> [Assignment]
If a line in the entries below contains "Portafogli", copy it.

> [Data supplied]
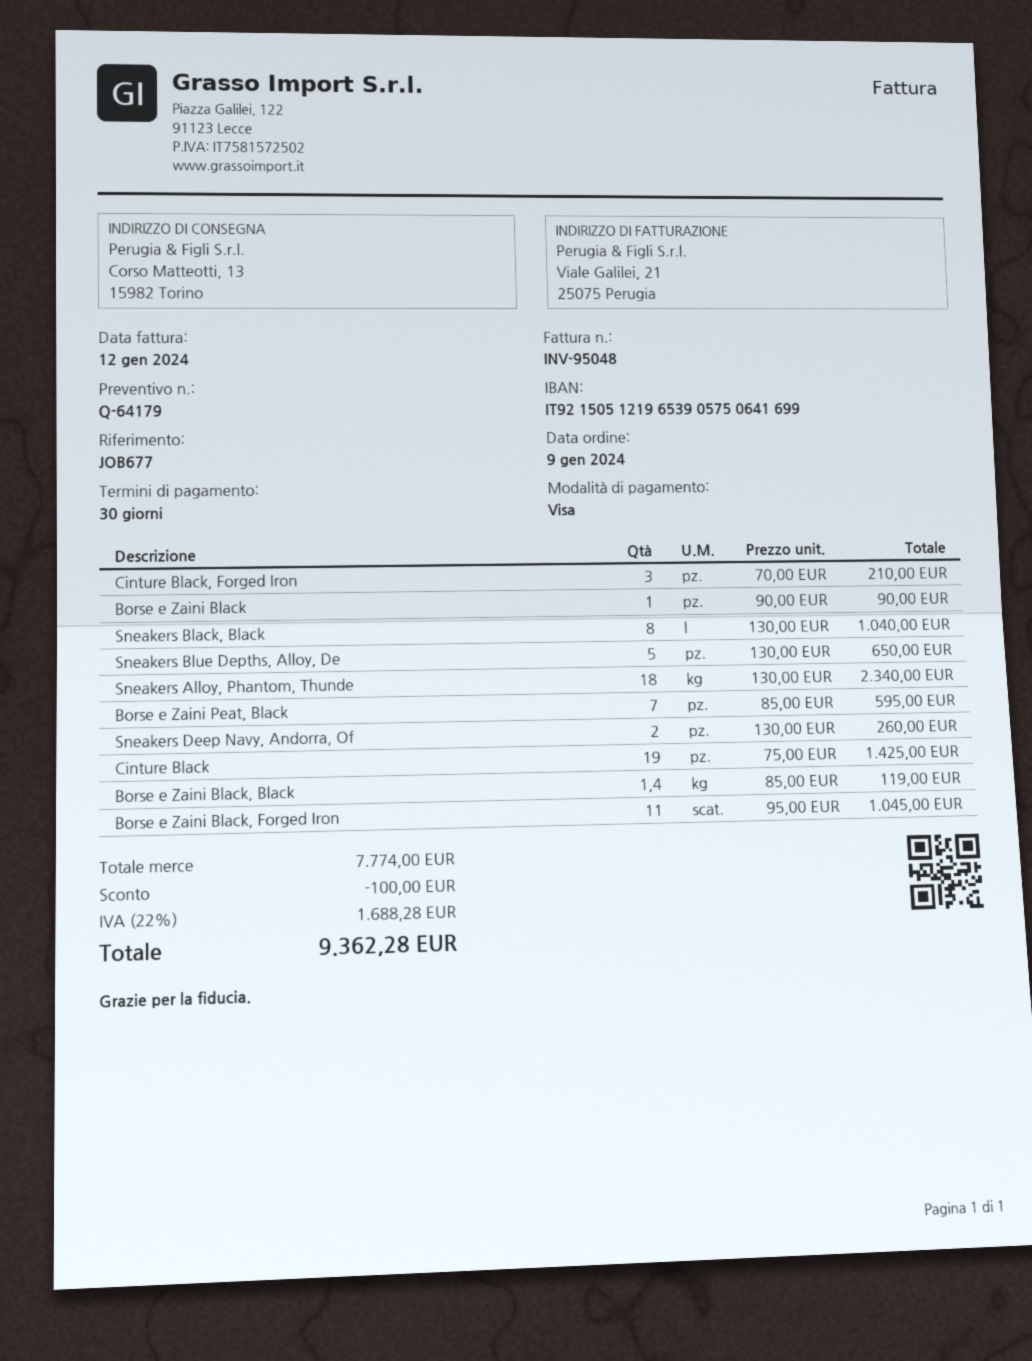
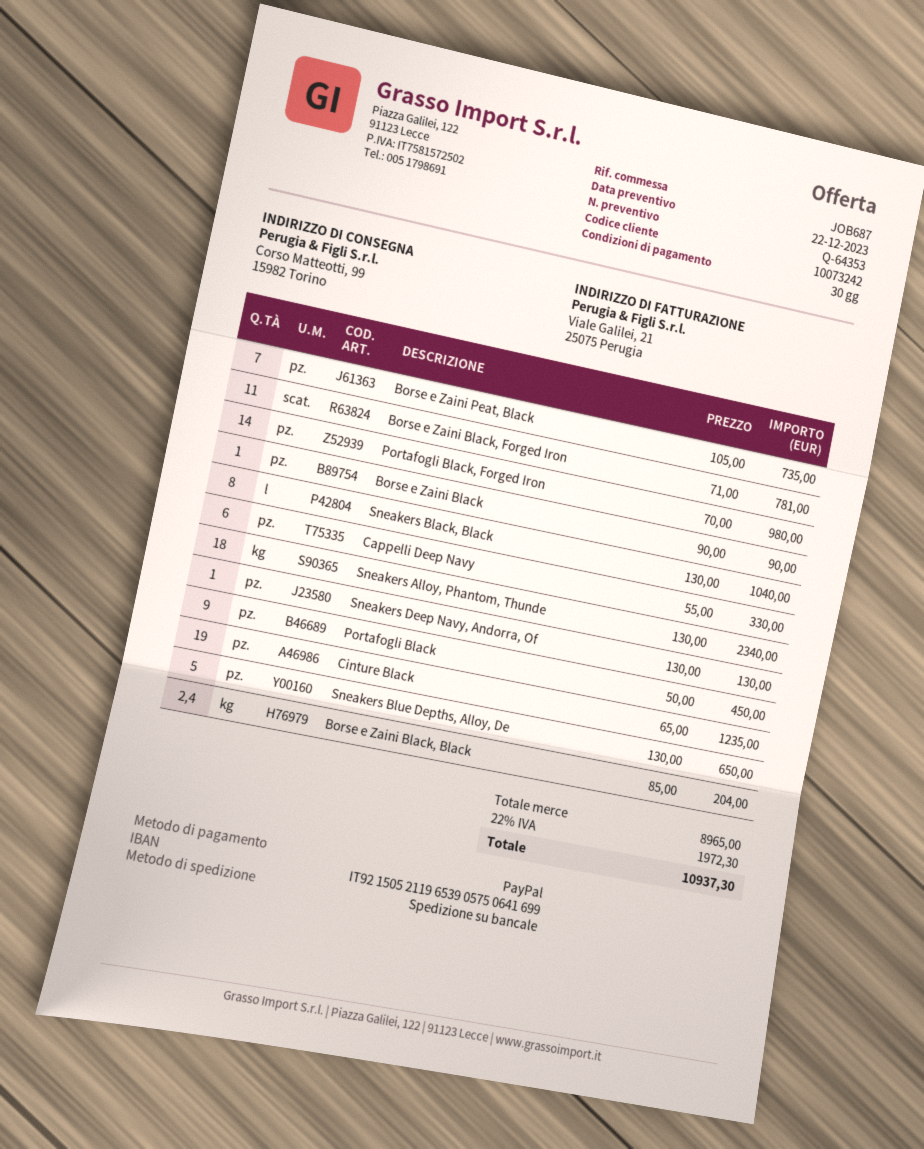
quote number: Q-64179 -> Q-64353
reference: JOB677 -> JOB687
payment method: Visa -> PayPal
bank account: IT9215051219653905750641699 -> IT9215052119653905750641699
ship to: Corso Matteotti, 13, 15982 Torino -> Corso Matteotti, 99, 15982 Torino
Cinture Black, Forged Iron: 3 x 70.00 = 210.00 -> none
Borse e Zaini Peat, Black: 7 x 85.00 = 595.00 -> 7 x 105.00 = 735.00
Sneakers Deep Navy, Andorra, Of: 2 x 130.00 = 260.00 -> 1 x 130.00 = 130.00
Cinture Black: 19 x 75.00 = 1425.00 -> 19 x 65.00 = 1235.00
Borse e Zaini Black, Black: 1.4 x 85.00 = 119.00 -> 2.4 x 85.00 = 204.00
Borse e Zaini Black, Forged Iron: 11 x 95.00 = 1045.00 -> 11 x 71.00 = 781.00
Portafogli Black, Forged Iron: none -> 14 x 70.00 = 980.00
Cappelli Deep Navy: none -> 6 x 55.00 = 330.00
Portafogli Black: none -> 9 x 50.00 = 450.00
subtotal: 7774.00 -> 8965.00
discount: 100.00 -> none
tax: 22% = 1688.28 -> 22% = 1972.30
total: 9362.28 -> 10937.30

> [Answer section]
Portafogli Black, Forged Iron: none -> 14 x 70.00 = 980.00
Portafogli Black: none -> 9 x 50.00 = 450.00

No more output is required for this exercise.